Die neue Energieeinsparverordnung (EnEV) wird viele Verschärfungen für neu gebaute Wohnungen und Häuser mit sich bringen. Für Bauherren bedeutet das: viele Heiztechniken werden dann die strengeren Effizienzstandards der EnEV nicht mehr erfüllen. Ob die EnEV wirklich das Ende von Erdgas, Öl und Co. im Neubau ist – diese Frage hat sich die Initiative Zukunft Erdgas gestellt und eine Studie beim Institut für technische Gebäudesanierung in Auftrag gegeben. Prof. Dr. Bert Oschatz vom Institut hat jüngst in einer Pressekonferenz exklusive Einblicke in die noch unveröffentlichte Studie gegeben.
 
Erdgas, EnEV 2016, Foto: Thomas Hansen / fotolia.com
Erdgas ist immer noch das beliebteste Heizmittel in Deutschland. Foto: Thomas Hansen /  fotolia.com 

Obwohl erneuerbare Energien ständig an Bedeutung  gewinnen, ist Erdgas immer noch eines der beliebtesten Heizmittel in Deutschland. Laut dem Statistischen Bundesamt haben sich im  Jahr 2013 51 Prozent der Bauherren für Erdgas entschieden. Etwa 40 Prozent bevorzugten eine Elektro-Wärmepumpe.
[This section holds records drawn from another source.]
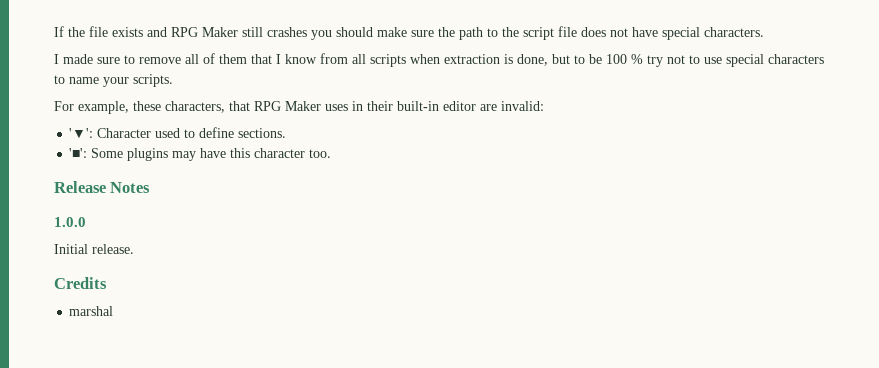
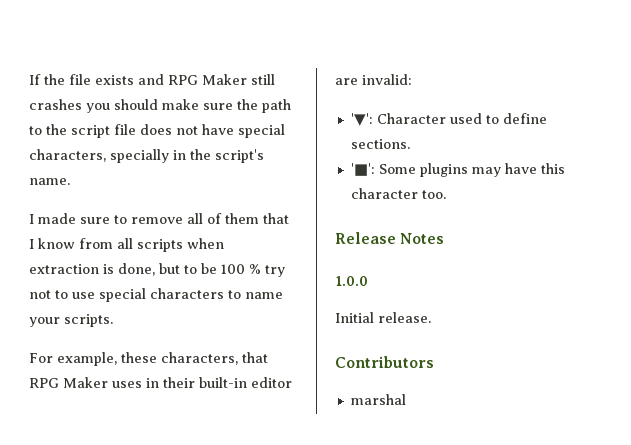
- If the file exists and RPG Maker still crashes you should make sure the path to the script file does not have special characters.
+ If the file exists and RPG Maker still crashes you should make sure the path to the script file does not have special characters, specially in the script's name.
- Credits
+ Contributors

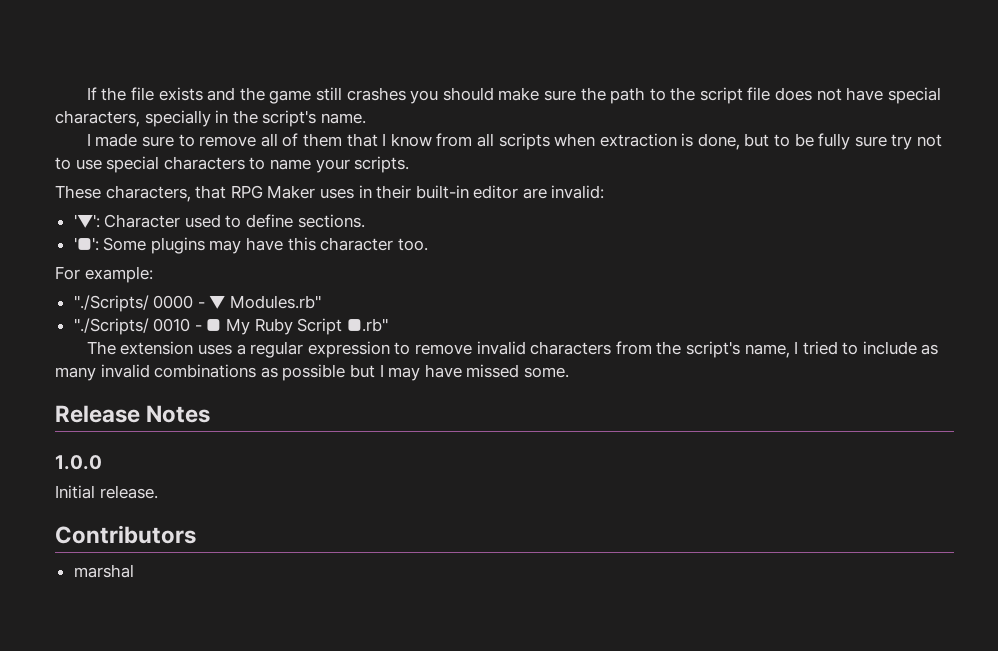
- If the file exists and RPG Maker still crashes you should make sure the path to the script file does not have special characters, specially in the script's name.
+ If the file exists and the game still crashes you should make sure the path to the script file does not have special characters, specially in the script's name.
- I made sure to remove all of them that I know from all scripts when extraction is done, but to be 100 % try not to use special characters to name your scripts.
+ I made sure to remove all of them that I know from all scripts when extraction is done, but to be fully sure try not to use special characters to name your scripts.
- For example, these characters, that RPG Maker uses in their built-in editor are invalid:
+ These characters, that RPG Maker uses in their built-in editor are invalid:
+ For example:
+ "./Scripts/ 0000 - ▼ Modules.rb"
+ "./Scripts/ 0010 - ■ My Ruby Script ■.rb"
+ The extension uses a regular expression to remove invalid characters from the script's name, I tried to include as many invalid combinations as possible but I may have missed some.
Ein sehr geringer Prozentanteil entfällt auf Fernwärme, Pellets und Öl.

Dass Erdgas so beliebt ist, hat einen einfachen Grund: es ist günstig. Laut Dr. Timm Kehler, Vorstand der Initiative Zukunft Erdgas, kostet Erdgas rund 6,5 Cent pro Kilowattstunde. Für Heizöl beispielsweise werden rund 8,5 Cent fällig. Wird Erdgas dann auch noch in hocheffizienten Brennwert-Kesseln verbrannt, kommt auch in wirtschaftlicher Hinsicht keine andere Methode der Wärmeproduktion gegen diese vergleichsweise umweltschonende Technik an.

Die neue EnEV verschärft Energiestandards im Neubau

Mit der Energieeinsparverordnung (EnEV) wird nun allerdings der Energiestandard für Neubauten verschärft. Dann gilt:

  • Der höchstzulässige Jahresprimärenergiebedarf  zum Heizen, Lüften, Kühlen und Wassererwärmen sind im Vergleich zur EnEV 2014 um 25 Prozent. Dieser Bedarf kann beispielsweise durch verbesserte Dämmmaßnahmen oder die Verwendung regenerativer Heiztechnik erreicht werden.
  • Der maximal erlaubte, mittlere Wärmeverlust durch die Gebäudehülle sinkt im Vergleich zur EnEV 2014 um rund 20 Prozent.
  • Zum 1. Januar 2016 wurde der Primärenergiefaktor für Strom auf 1,8 abgesenkt. Seit Mai 2014 gilt ein Primärenergiefaktor von 2,4; im Jahr 2009 lag er bei 2,6. Grund für diese Absenkung ist der immer größere Anteil regenerativ erzeugten Stromes am Strommix. Der Primärenergiefaktor zeigt das Verhältnis von der eingesetzten Primärenergie zur abgegebenen Endenergie.

Konkret bedeutet das für Bauherren: Ab 2016 erfüllen nur noch die Elektrowärmepumpe und Pelletheizung die verschärften Effizienzstandards der EnEV. Für Erdgas, Öl und Co. wird oftmals das Ende in neu gebauten Häusern und Wohnungen heraufbeschworen. Ob das wirklich so ist und welche Maßnahmen erforderlich sind, um auch weiterhin andere Heiztechniken einsetzten zu können – mit diesen Fragen beschäftigt sich eine Studie des Instituts für technische Gebäudesanierung im Auftrag der Initiative Zukunft Erdgas.

Erste Einblicke in die Studie ergeben:

In der Kombination mit Solar kann weiterhin mit Erdgas und Öl geheizt werden. Allerdings werden dann zusätzlich eine solare Heizungsrückgewinnung oder eine Wärmerückgewinnung benötigt. Wer mit Brennstoffzelle oder einer Gaswärmepumpe heizen will, braucht seit 2016 fünf Prozent mehr verbesserten Wärmeschutz.